WORK REQUIRED - Exactly as they appear, copy the lines from the one holding "text-align: right ->" through the end of the records, leaving pictures out.

MATERIAL PROVIDED -

══════════════════════════════

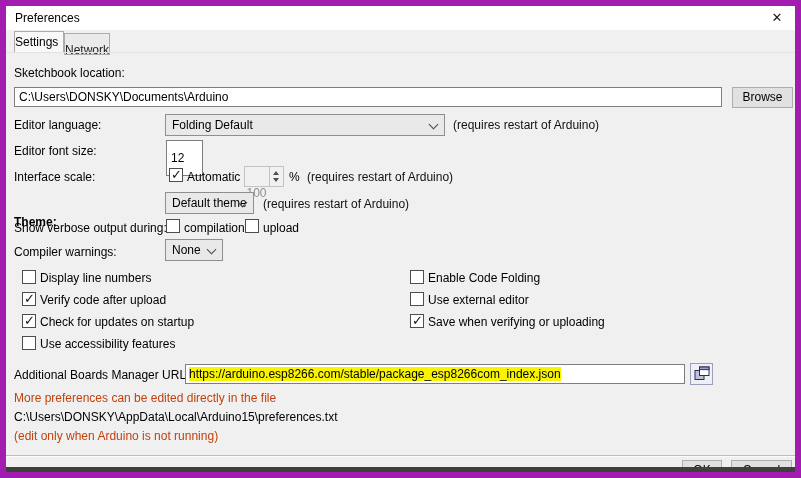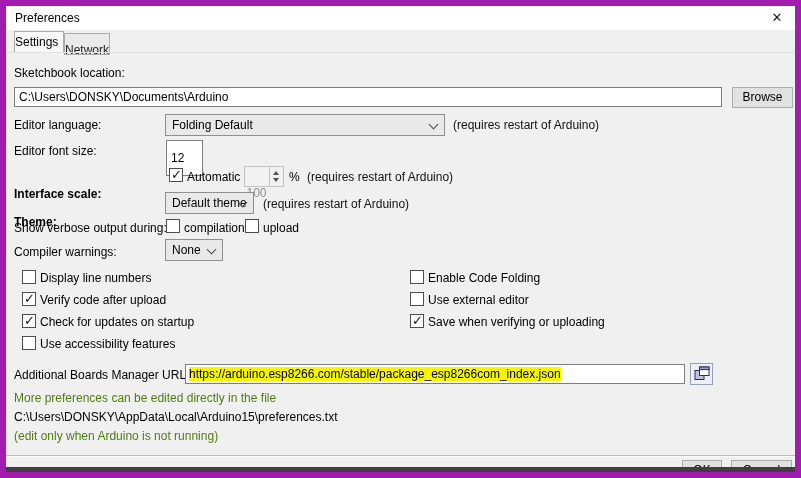"Interface scale:" span.lbl { font-weight: bold -> none; top: 181px -> 164px }
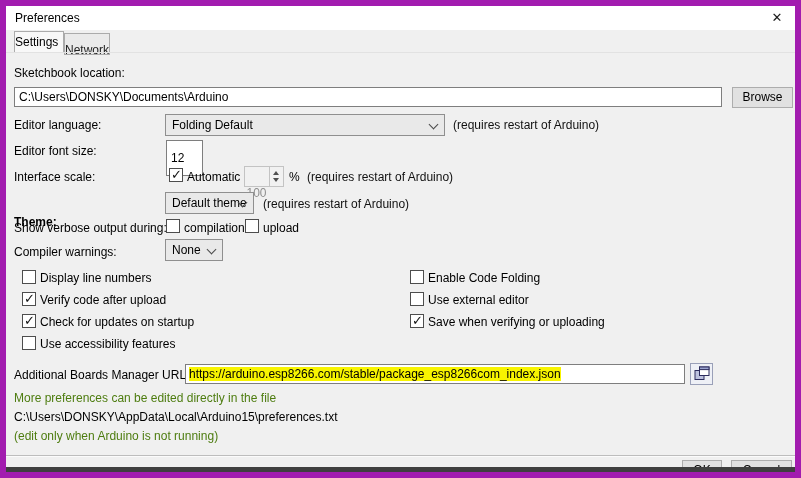"More preferences can be edited" .graynote { color: #4d7c0f -> #c2410c }
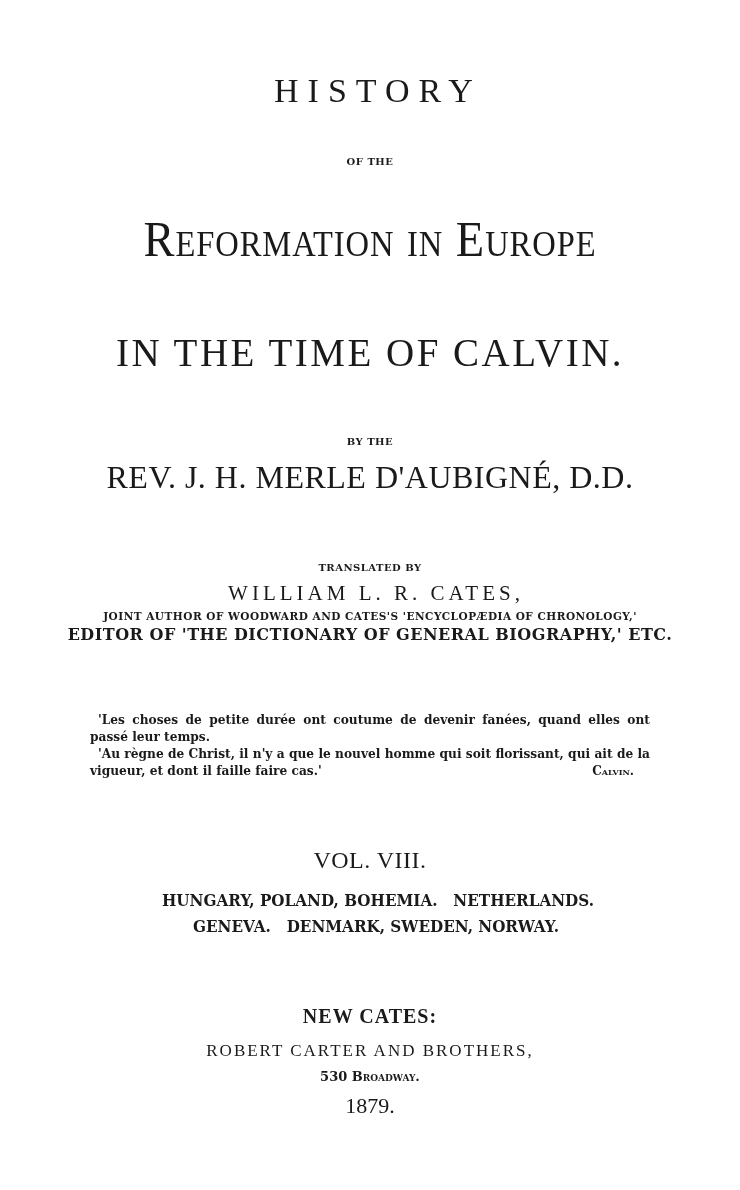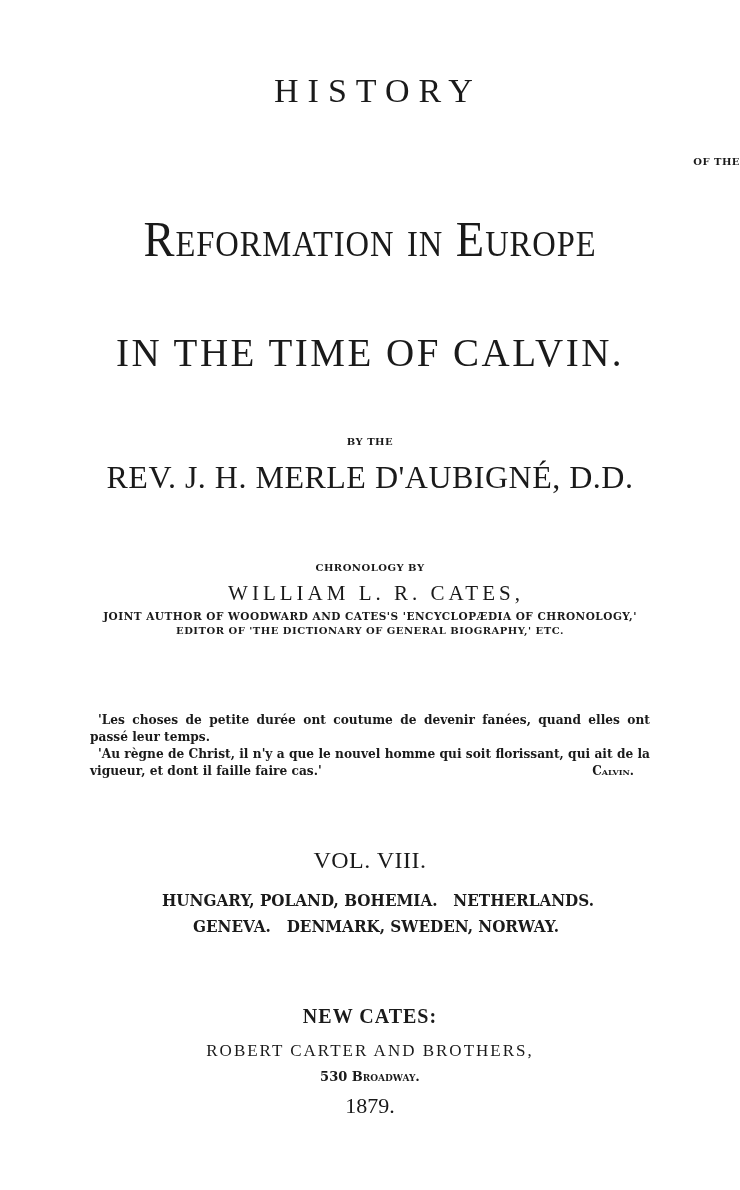"OF THE" .ofthe { text-align: right -> none }
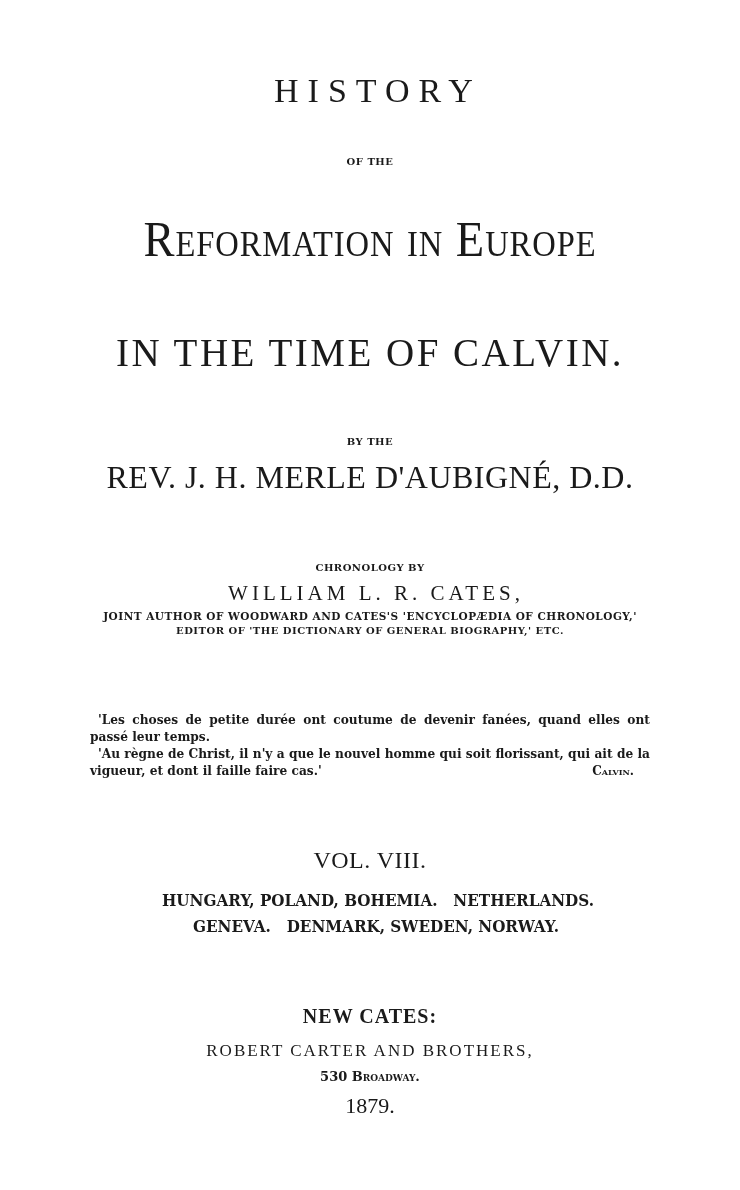"CHRONOLOGY BY" div.line { text: CHRONOLOGY -> TRANSLATED }
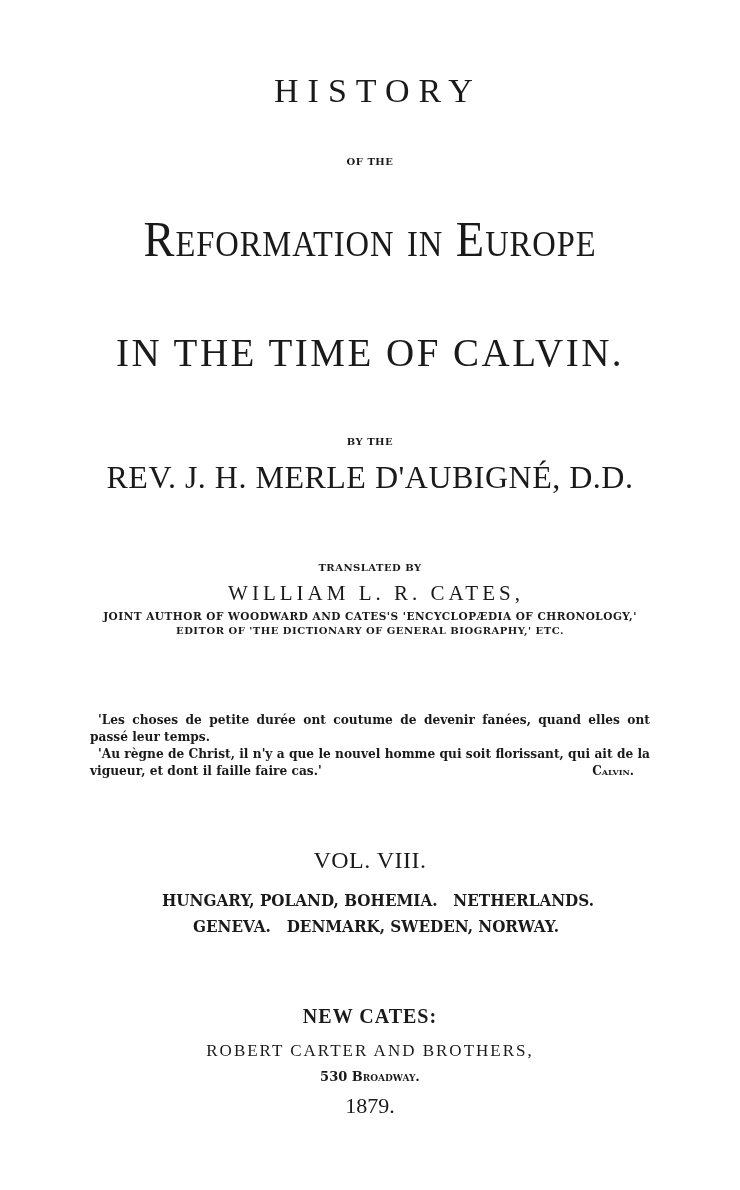"EDITOR OF 'THE DICTIONARY OF" .editor { font-size: 10px -> 16px }
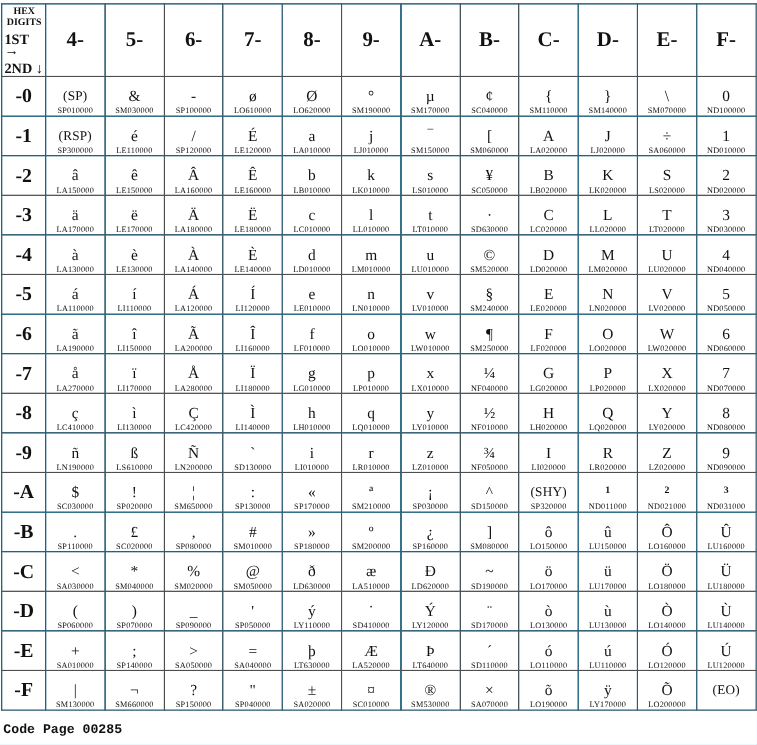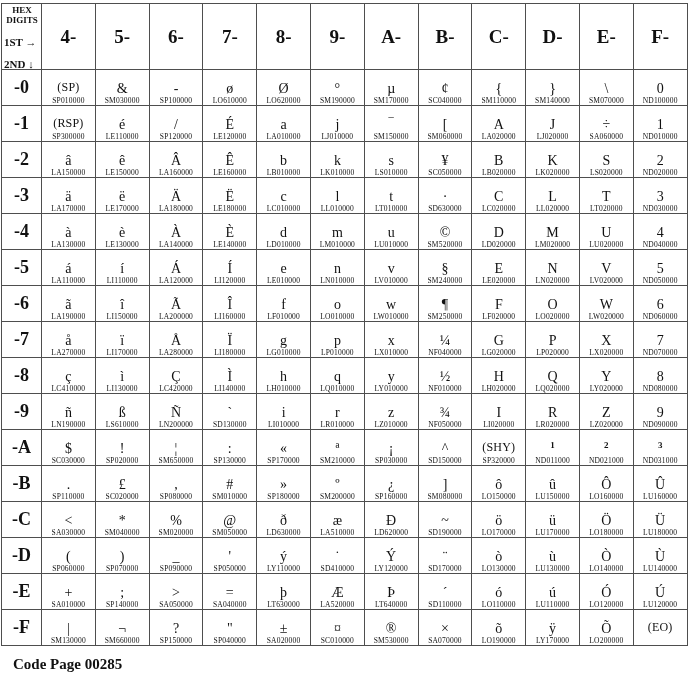"1ST →" .corner .dirline { font-size: 11px -> 13px; margin-top: 12px -> 6px }
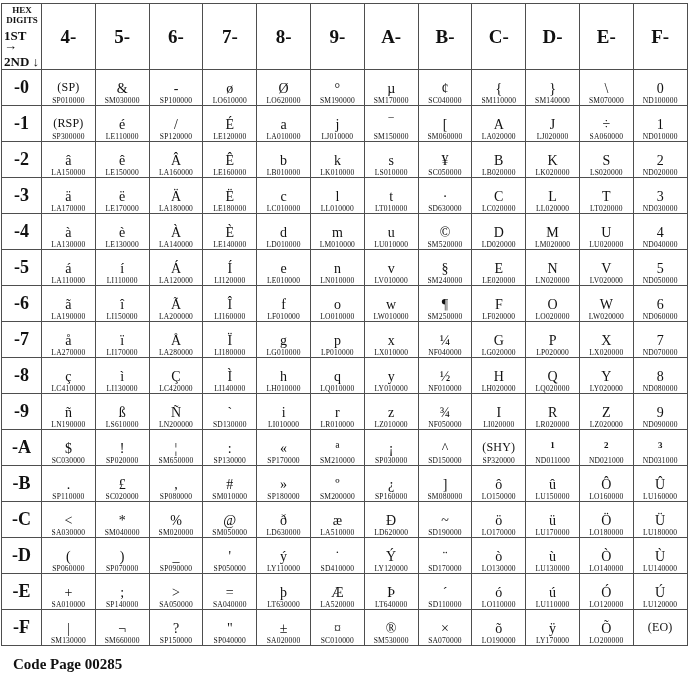"Code Page 00285" .footer { font-family: Liberation Serif, serif -> Liberation Mono, monospace; font-size: 15px -> 12px; margin: 10px 0 0 12px -> 10px 0 0 2px }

══════════════════════════════

RESPONSE AREA -
"OF THE" .ofthe { text-align: right -> none }
"CHRONOLOGY BY" div.line { text: CHRONOLOGY -> TRANSLATED }
"EDITOR OF 'THE DICTIONARY OF" .editor { font-size: 10px -> 16px }
"1ST →" .corner .dirline { font-size: 11px -> 13px; margin-top: 12px -> 6px }
"Code Page 00285" .footer { font-family: Liberation Serif, serif -> Liberation Mono, monospace; font-size: 15px -> 12px; margin: 10px 0 0 12px -> 10px 0 0 2px }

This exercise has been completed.